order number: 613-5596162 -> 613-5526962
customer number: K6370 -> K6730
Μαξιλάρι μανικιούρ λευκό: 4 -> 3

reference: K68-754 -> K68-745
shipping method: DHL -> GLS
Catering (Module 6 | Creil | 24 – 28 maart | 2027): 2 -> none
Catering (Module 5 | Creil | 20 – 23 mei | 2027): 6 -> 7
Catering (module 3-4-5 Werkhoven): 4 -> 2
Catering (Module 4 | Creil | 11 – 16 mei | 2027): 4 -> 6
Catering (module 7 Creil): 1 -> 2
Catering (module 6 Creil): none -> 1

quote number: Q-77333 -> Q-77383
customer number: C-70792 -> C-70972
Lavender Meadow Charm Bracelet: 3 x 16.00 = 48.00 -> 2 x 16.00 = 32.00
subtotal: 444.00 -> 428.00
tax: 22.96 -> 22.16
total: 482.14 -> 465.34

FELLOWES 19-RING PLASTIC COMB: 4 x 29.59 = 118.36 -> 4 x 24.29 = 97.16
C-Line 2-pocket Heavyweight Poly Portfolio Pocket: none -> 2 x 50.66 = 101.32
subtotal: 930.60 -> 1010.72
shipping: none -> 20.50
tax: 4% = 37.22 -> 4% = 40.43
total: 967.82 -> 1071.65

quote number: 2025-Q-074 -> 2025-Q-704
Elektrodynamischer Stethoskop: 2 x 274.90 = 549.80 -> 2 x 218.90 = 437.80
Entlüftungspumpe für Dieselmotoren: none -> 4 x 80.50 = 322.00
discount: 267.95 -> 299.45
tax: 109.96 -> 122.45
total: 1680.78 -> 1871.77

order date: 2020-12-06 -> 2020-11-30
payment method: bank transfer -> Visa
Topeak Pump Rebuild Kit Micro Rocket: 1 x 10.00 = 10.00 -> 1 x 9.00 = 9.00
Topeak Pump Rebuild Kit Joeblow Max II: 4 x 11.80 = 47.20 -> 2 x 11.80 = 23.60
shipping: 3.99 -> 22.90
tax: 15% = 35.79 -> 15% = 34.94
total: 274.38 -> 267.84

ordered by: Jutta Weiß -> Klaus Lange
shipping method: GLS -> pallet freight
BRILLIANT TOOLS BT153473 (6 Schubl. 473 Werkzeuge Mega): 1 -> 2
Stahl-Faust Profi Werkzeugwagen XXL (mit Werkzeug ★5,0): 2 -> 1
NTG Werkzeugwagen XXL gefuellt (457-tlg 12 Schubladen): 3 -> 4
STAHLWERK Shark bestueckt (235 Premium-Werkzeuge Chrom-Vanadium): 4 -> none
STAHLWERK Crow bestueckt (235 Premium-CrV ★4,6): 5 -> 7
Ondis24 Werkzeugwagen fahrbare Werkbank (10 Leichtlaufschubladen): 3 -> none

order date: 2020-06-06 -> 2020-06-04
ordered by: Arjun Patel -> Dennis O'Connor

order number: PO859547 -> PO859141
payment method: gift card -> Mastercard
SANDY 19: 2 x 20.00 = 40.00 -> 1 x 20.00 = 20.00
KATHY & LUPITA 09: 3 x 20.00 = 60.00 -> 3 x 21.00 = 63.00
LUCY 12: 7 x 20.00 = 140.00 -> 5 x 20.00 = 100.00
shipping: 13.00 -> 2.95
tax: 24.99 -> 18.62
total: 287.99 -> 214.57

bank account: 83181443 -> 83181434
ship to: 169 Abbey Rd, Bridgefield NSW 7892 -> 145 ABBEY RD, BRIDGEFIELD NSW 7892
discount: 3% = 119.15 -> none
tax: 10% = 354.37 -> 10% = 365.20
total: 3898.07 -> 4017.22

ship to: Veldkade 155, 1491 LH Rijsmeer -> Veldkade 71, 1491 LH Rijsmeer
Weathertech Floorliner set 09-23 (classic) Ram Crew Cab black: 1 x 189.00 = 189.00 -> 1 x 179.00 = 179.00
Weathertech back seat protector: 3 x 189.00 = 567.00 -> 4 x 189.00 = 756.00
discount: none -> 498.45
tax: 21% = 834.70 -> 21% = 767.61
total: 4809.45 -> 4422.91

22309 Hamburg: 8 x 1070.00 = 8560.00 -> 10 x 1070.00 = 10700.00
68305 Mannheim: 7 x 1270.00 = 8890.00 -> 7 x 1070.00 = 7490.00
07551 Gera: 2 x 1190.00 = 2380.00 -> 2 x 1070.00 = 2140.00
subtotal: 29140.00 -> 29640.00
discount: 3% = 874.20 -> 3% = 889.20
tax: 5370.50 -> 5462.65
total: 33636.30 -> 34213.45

━━━━━━

Activity - Copy all lines from the material that contain "Werkzeuge".

Output below -
BRILLIANT TOOLS BT153473 (6 Schubl. 473 Werkzeuge Mega): 1 -> 2
STAHLWERK Shark bestueckt (235 Premium-Werkzeuge Chrom-Vanadium): 4 -> none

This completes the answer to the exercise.